- **What this task involves**
Give the number of lines containing "none" in this listing, with no other words.

- **Exercise materials**
━━━━

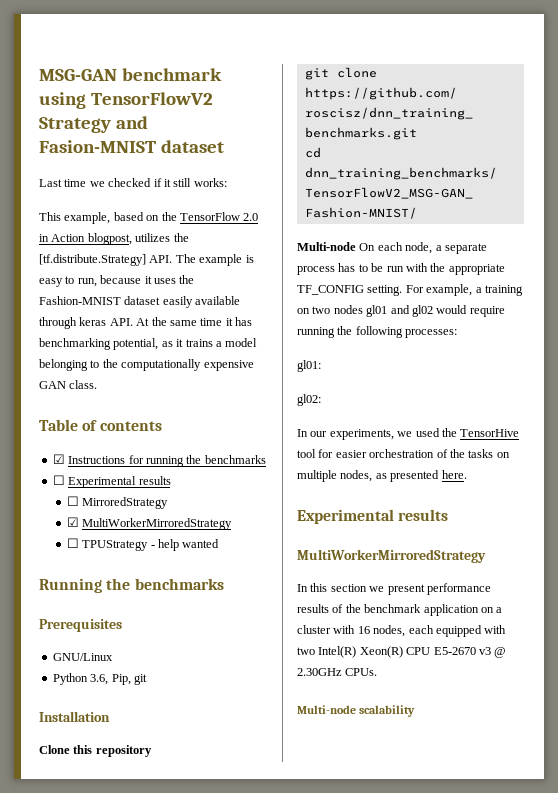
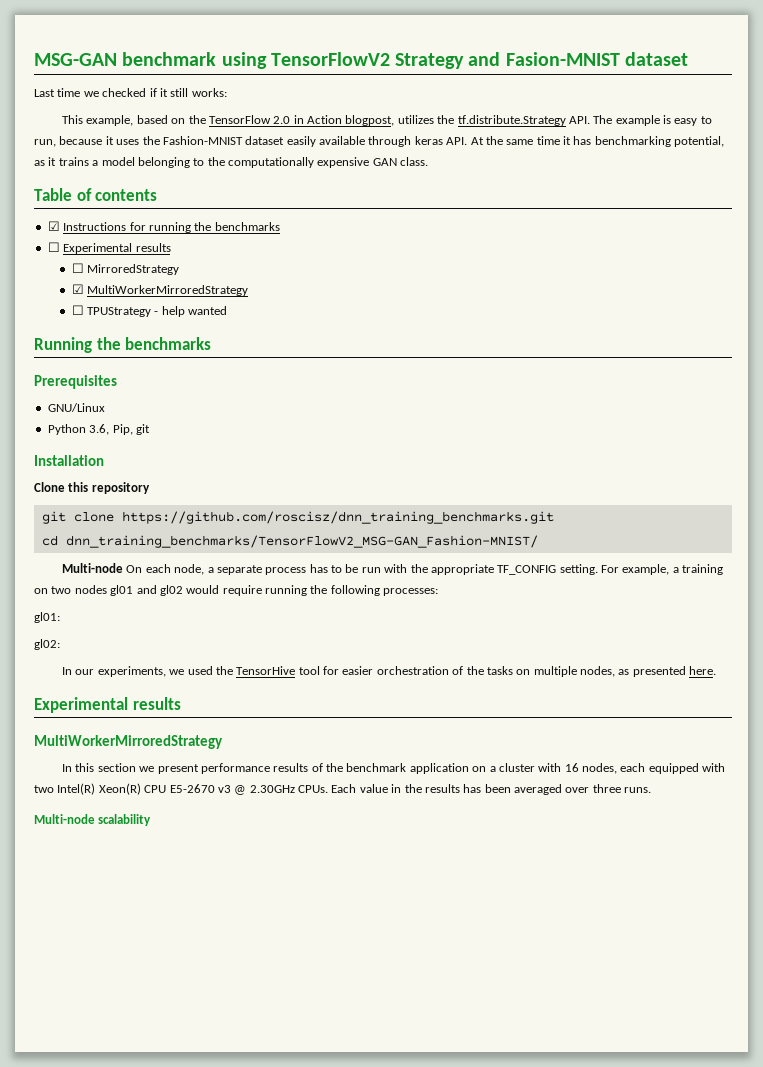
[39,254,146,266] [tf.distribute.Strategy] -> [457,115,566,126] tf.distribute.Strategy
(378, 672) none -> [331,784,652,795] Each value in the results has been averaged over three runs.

━━━━

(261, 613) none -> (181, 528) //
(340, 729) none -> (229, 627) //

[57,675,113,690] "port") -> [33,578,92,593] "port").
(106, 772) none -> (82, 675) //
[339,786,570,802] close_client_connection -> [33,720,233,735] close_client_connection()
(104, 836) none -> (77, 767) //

━━━━

- **Output for this task**
5